*** Opening Dataset excerpts ***

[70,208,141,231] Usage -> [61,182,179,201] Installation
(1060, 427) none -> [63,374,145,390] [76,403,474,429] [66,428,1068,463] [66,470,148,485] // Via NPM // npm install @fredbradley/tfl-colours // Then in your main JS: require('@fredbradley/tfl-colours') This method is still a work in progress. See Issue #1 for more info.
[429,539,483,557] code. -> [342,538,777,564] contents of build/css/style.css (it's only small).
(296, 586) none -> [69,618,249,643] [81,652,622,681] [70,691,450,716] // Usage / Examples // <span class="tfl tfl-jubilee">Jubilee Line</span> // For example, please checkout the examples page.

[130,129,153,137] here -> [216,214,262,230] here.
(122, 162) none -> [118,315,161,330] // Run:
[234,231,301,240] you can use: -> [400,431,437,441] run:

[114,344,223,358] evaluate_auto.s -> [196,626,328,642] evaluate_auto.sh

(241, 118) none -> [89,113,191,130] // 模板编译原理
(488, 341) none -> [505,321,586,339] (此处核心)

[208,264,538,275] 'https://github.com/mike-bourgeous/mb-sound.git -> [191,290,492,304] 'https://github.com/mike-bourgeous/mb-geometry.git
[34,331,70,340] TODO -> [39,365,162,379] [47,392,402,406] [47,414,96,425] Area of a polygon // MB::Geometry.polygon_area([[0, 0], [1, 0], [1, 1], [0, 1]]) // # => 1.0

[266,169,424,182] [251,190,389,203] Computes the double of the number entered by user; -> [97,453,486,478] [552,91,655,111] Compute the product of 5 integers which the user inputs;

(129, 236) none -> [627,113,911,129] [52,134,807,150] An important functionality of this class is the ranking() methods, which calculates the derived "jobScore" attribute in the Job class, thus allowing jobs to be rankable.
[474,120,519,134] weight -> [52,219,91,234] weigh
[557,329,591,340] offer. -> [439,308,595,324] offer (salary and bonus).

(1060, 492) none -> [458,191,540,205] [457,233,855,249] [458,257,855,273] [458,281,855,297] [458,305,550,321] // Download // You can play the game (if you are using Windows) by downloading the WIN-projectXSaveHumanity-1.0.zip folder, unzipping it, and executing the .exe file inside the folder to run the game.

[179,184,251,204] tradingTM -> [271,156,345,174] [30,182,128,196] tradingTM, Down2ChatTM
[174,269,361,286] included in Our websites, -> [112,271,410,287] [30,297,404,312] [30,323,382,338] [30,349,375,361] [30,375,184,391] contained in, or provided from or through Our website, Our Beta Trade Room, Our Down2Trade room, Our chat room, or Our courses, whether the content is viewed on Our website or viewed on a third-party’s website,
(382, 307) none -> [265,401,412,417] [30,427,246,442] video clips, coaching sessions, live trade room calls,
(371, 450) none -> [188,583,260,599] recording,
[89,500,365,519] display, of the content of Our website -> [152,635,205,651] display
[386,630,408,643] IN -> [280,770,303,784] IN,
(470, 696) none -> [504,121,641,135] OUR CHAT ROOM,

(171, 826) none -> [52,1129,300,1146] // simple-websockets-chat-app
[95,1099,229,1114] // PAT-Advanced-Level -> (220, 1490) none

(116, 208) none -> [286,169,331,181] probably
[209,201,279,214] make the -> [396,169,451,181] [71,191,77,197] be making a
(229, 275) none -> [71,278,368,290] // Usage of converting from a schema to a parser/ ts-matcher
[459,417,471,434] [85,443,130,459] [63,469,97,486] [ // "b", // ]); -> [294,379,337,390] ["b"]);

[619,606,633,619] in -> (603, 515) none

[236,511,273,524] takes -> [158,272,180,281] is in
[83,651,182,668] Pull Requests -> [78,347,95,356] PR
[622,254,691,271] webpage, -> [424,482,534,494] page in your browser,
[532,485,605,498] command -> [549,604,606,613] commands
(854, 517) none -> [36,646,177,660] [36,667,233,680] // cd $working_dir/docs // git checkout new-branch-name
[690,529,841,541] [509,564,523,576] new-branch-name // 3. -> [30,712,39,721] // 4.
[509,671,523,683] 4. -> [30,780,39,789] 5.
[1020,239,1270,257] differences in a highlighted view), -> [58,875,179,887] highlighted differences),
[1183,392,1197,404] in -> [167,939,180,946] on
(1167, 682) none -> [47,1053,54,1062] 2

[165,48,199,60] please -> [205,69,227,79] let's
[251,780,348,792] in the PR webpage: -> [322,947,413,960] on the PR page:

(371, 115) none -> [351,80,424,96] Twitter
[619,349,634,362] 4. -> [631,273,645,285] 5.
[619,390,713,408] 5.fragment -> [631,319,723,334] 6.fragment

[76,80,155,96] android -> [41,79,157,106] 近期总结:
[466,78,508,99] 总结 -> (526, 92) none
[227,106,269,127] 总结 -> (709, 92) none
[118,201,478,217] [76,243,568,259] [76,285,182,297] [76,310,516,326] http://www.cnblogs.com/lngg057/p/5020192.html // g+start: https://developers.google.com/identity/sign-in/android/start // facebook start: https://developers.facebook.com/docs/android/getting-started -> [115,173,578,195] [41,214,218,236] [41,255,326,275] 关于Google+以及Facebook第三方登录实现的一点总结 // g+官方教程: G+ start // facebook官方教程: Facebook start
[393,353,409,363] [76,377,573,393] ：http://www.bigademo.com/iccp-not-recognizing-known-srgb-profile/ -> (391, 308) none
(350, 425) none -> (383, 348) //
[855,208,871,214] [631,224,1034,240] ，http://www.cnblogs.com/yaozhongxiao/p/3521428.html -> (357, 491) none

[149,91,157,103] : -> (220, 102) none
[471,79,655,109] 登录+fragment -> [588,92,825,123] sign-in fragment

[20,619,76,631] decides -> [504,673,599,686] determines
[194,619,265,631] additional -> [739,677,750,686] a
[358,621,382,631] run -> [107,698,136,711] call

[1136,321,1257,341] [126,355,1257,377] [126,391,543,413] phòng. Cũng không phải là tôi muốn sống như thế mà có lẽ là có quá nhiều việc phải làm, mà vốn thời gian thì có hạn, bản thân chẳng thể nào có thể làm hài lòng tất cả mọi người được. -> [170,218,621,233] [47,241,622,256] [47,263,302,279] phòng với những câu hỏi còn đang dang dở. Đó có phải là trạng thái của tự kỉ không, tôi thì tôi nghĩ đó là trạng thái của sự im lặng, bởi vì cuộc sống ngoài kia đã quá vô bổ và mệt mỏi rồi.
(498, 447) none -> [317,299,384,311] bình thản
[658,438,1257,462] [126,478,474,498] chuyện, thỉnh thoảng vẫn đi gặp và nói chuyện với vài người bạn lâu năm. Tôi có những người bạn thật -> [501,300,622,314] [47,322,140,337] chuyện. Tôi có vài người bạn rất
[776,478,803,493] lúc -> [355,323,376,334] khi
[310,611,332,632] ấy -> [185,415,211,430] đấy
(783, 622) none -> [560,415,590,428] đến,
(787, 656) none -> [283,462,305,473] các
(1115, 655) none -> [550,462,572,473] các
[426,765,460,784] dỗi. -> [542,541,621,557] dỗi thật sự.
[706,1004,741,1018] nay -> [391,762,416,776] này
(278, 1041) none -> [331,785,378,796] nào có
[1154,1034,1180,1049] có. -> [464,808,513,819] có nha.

*** Closing Dataset excerpts ***

What the task requires →
Copy the lines above exactly, beginning at the line that has "[532,485,605,498] command ->" and stopping after the line that has "(350, 425) none -> (383, 348) //", and omit the rest.

Written response →
[532,485,605,498] command -> [549,604,606,613] commands
(854, 517) none -> [36,646,177,660] [36,667,233,680] // cd $working_dir/docs // git checkout new-branch-name
[690,529,841,541] [509,564,523,576] new-branch-name // 3. -> [30,712,39,721] // 4.
[509,671,523,683] 4. -> [30,780,39,789] 5.
[1020,239,1270,257] differences in a highlighted view), -> [58,875,179,887] highlighted differences),
[1183,392,1197,404] in -> [167,939,180,946] on
(1167, 682) none -> [47,1053,54,1062] 2

[165,48,199,60] please -> [205,69,227,79] let's
[251,780,348,792] in the PR webpage: -> [322,947,413,960] on the PR page:

(371, 115) none -> [351,80,424,96] Twitter
[619,349,634,362] 4. -> [631,273,645,285] 5.
[619,390,713,408] 5.fragment -> [631,319,723,334] 6.fragment

[76,80,155,96] android -> [41,79,157,106] 近期总结:
[466,78,508,99] 总结 -> (526, 92) none
[227,106,269,127] 总结 -> (709, 92) none
[118,201,478,217] [76,243,568,259] [76,285,182,297] [76,310,516,326] http://www.cnblogs.com/lngg057/p/5020192.html // g+start: https://developers.google.com/identity/sign-in/android/start // facebook start: https://developers.facebook.com/docs/android/getting-started -> [115,173,578,195] [41,214,218,236] [41,255,326,275] 关于Google+以及Facebook第三方登录实现的一点总结 // g+官方教程: G+ start // facebook官方教程: Facebook start
[393,353,409,363] [76,377,573,393] ：http://www.bigademo.com/iccp-not-recognizing-known-srgb-profile/ -> (391, 308) none
(350, 425) none -> (383, 348) //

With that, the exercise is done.